De tweede golf van de pandemie hakt zwaar in op het artsenkorps. Er was nauwelijks tijd om te herstellen van de eerste golf en het verwerken van de werkoverlast veroorzaakt door de uitgestelde zorg, stelt de Nationale Raad van de Orde der Artsen vast. “Veel collega’s zijn erg ziek geworden. Enkele collega’s hebben de strijd tegen het verschrikkelijke virus verloren en hun leven geofferd voor de zieke medemens. De bijdrage van huisartsen in de bestrijding van de COVID-19-pandemie is niet te onderschatten. Dat wordt te weinig belicht in de media omdat het gewone werk in de huisartsgeneeskunde weinig spectaculaire taferelen oplevert. Nu de winterkwalen de werkbelasting van de eerstelijnsartsen nog zal opdrijven, wordt van hen verwacht dat ze onvermoeibaar hun plicht blijven vervullen tegenover hun patiënten. Zij zullen dit ongetwijfeld doen!”
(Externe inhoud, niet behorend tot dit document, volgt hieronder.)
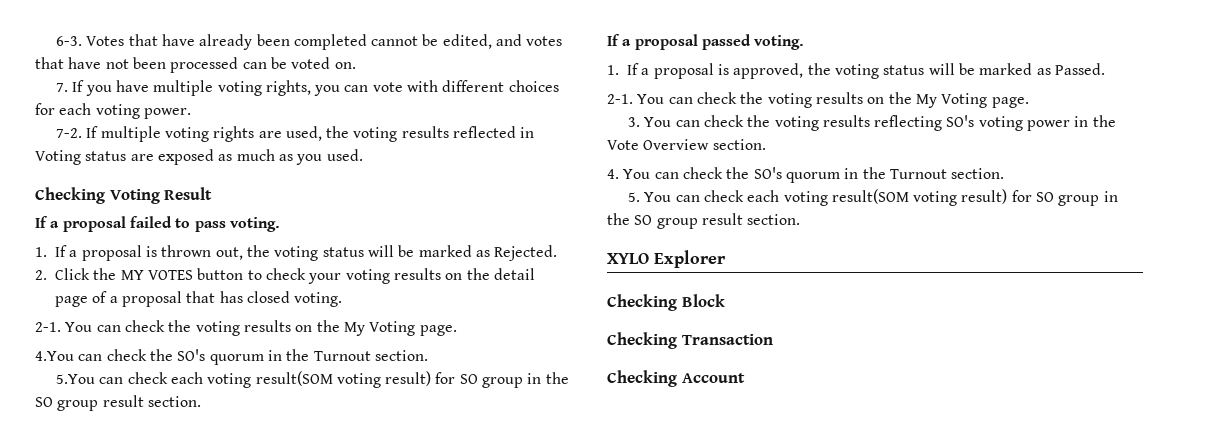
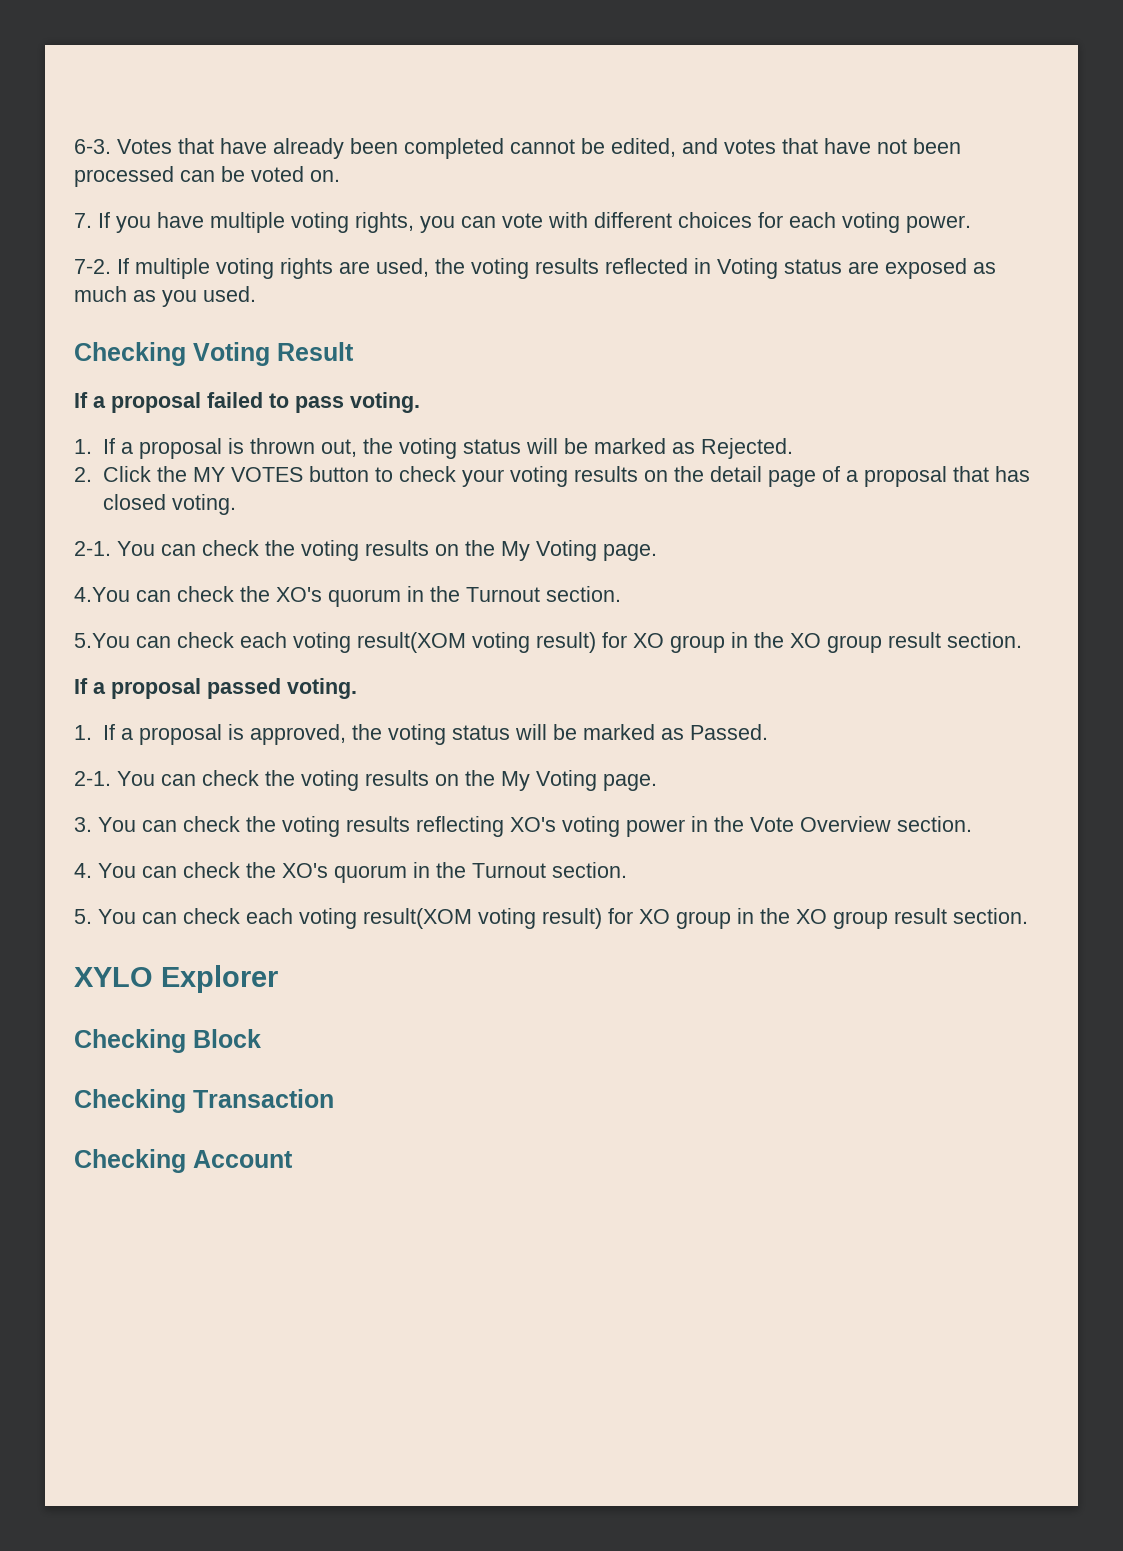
[177,349,206,361] SO's -> [276,587,322,602] XO's
[255,371,569,388] [35,397,53,407] result(SOM voting result) for SO group in the SO -> [357,632,821,653] result(XOM voting result) for XO group in the XO
[946,115,975,127] SO's -> [510,817,556,832] XO's
[753,167,782,179] SO's -> [282,863,328,878] XO's
[831,189,1118,206] [607,213,653,225] result(SOM voting result) for SO group in the SO -> [363,908,827,929] result(XOM voting result) for XO group in the XO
De Nationale Raad doet een oproep om huisartsen de aandacht, steun en bescherming te geven die ze verdienen omdat hun taak primordiaal is om de gezondheidscrisis het hoofd te bieden. Zij kennen immers de noden van het terrein als geen ander. Hun kennis is daarom van het grootste belang bij het treffen van beleidsbeslissingen. Willen de huisartsen hun job verder blijven uitvoeren zoals het hoort, dan moeten er maatregelen worden genomen om de uitoefening ervan te vergemakkelijken. Daarbij kijkt de Orde in eerste instantie naar een vermindering van de administratieve rompslomp. Die kan immers een kwalitatieve zorgverlening – de fundamentele taak van de huisarts – in de weg staan. Het wegwerken van nutteloze getuigschriften zou een eerste stap zijn. “De overheid dient de omstandigheden waarin een medisch getuigschrift geëist kan worden van de behandelende arts te verduidelijken en in te perken”, vindt de Nationale Raad. Ook de strategieën voor het testen en opvolgen van patiënten zonder symptomen moeten worden geherdefinieerd en verfijnd waarbij de impact op de praktijkvoering van de huisarts in rekening moet worden genomen.